Moreover, she continued, digital technologies can help bring down the cost and validate processes, removing some of the trial-and-error. “You can do computational modelling of your reactors before you get to them,”​ Armitage suggested, pointing to software developments in areas like digital twins.

GettyImages-Ekkasit919 digital innovation
Cutting edge digital tools can de-risk moving to production and building scale / Pic: GettyImages-Ekkasit919

Companies looking to scale their novel technologies also need to consider the end-product. “Downstream processing can be very costly. It’s really important to consider what the ultimate fit will be of your product,”​ the industry consultant advised.

Striving for price parity

This cost element is a very important issue for novel protein developers with an ambition to disrupt the long-established animal agricultural sector. 

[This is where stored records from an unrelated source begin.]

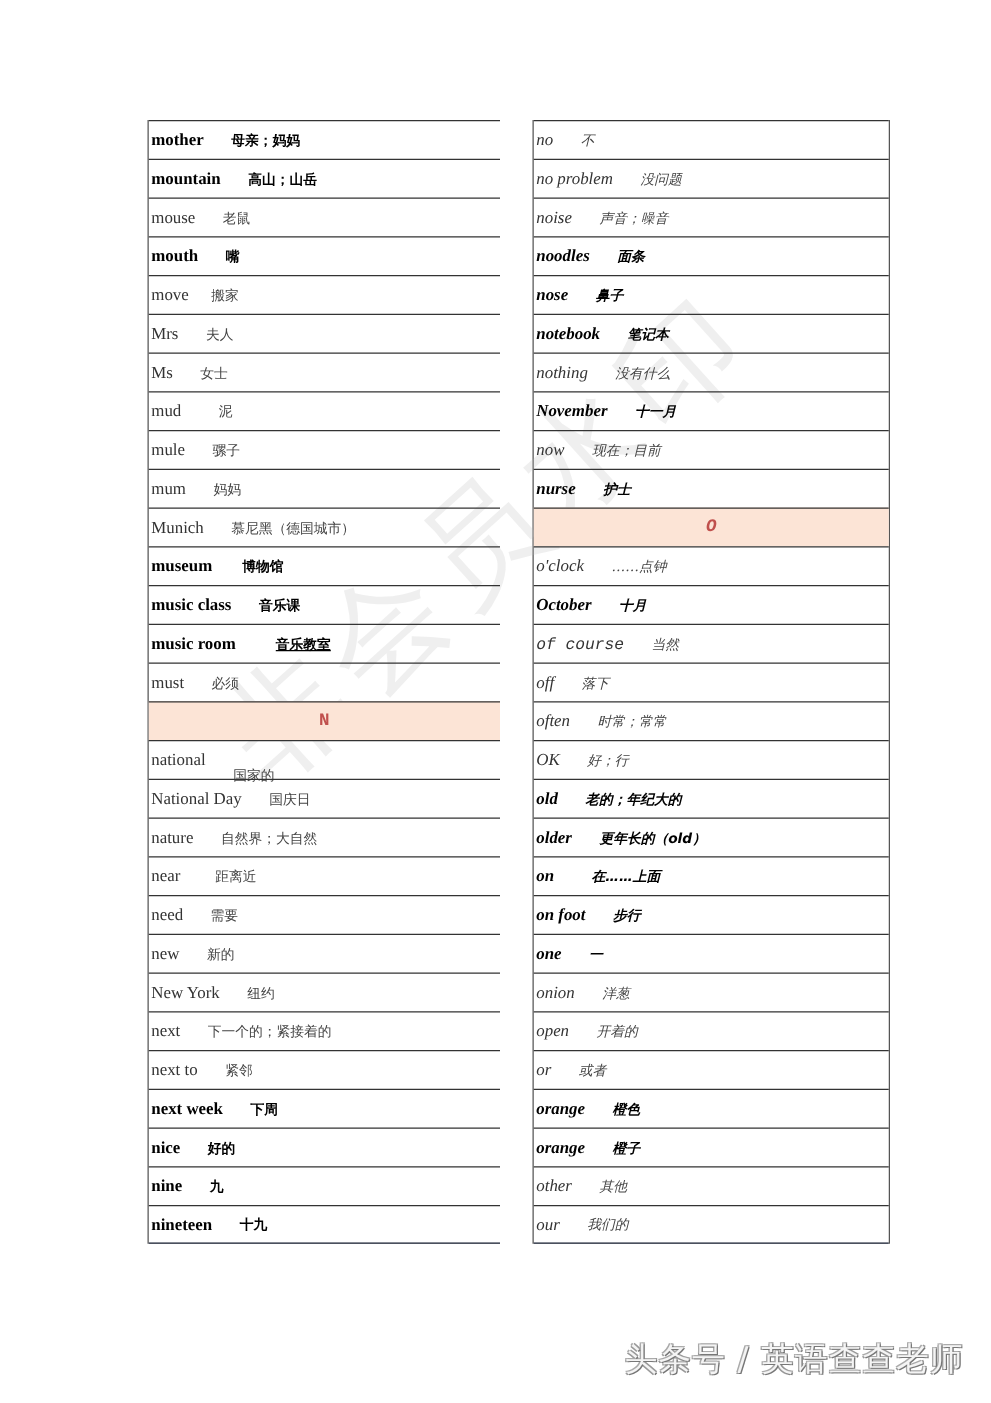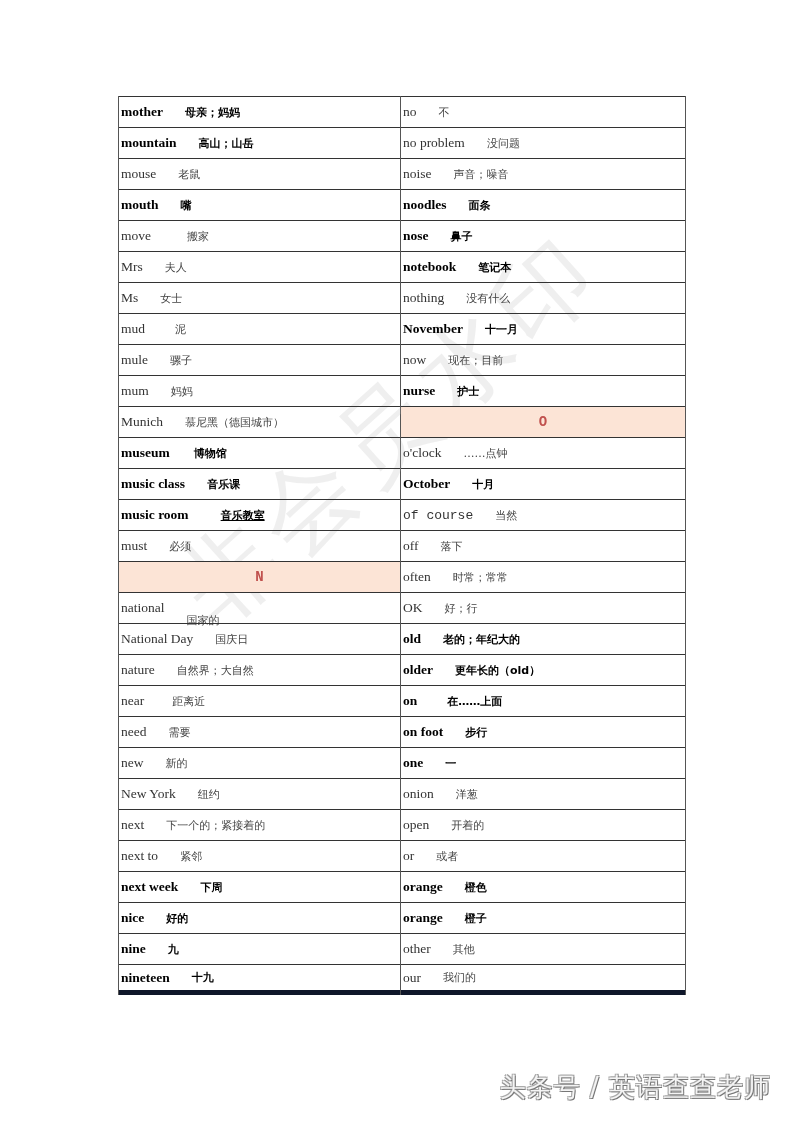--- a/index.html
+++ b/index.html
@@ -13,23 +13,23 @@
     position: absolute; top: 96px;
     border-collapse: collapse;
   }
   .vocab-table .row {
     height: 31px; box-sizing: border-box;
     border-top: 1px solid #333;
     display: flex; align-items: center;
     font-size: 13.5px; white-space: nowrap;
     position: relative; z-index: 2;
   }
-  .vocab-table .row:last-child { border-bottom: 5px solid #0f172a; text-align: center; }
+  .vocab-table .row:last-child { border-bottom: 1px solid #0f172a; text-align: center; }
   .table-left { left: 118px; width: 281px; border-left: 1px solid #555; }
-  .table-right { left: 400px; width: 284px; border-left: 1px solid #555; border-right: 1px solid #555; }
+  .table-right { left: 426px; width: 284px; border-left: 1px solid #555; border-right: 1px solid #555; font-style: italic; }
   .word { padding-left: 2px; color: #333; }
   .meaning { color: #444; font-family: "DejaVu Serif", serif; font-size: 11px; }
   .row.bold .word { font-weight: bold; color: #000; }
   .row.bold .meaning { font-weight: bold; color: #000; font-family: "DejaVu Sans", sans-serif; }
   .row.mono .word { font-family: "Liberation Mono", "DejaVu Sans Mono", monospace; font-size: 13px; }
   .row.header {
     background: #fce4d6; justify-content: center;
   }
   .row.header .letter {
     color: #c0504d; font-weight: bold; font-size: 14px;
@@ -67,21 +67,21 @@
     <div class="row">
       <span class="word">mouse</span>
       <span class="meaning" style="margin-left: 22px;">老鼠</span>
     </div>
     <div class="row bold">
       <span class="word">mouth</span>
       <span class="meaning" style="margin-left: 22px;">嘴</span>
     </div>
     <div class="row">
       <span class="word">move</span>
-      <span class="meaning" style="margin-left: 36px; text-align: right;">搬家</span>
+      <span class="meaning" style="margin-left: 18px; text-align: right;">搬家</span>
     </div>
     <div class="row">
       <span class="word">Mrs</span>
       <span class="meaning" style="margin-left: 22px;">夫人</span>
     </div>
     <div class="row">
       <span class="word">Ms</span>
       <span class="meaning" style="margin-left: 22px;">女士</span>
     </div>
     <div class="row">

Leveraging economies of scale can bring down unit costs, moving novel alternative proteins towards price parity with their animal-based counterparts, it is hoped. “It’s about economies of scale, the more we produce, the cheaper it’ll become,”​ explained Armitage.

Achieving this will be an important tipping point for the novel food sector, according to Berger, who predicted precision fermentation and cultivated proteins could secure 20% consumer acceptance if they cost the same, or less, than conventional meat.

Brandes believes that this ambition isn't out of reach, suggesting novel protein makers are rapidly moving towards achieving cost parity. “It’s not a case of cost parity by 2030. We’re already partly there for some of the tech,”​ he suggested.

MycoTechnology’s experience stands as case in point, according to Hahn.

Discussing the firm’s plans to open the Oman facility, which will leverage dates that would otherwise be wasted as a feedstock for its fermented protein ingredient, the group’s chief executive was confident they will reach price parity with animal-based protein.

“It comes down to throughput, the grams per litre, per day… We’ve been very fortunate to figure out the tech that gave us a whole new generation of food.”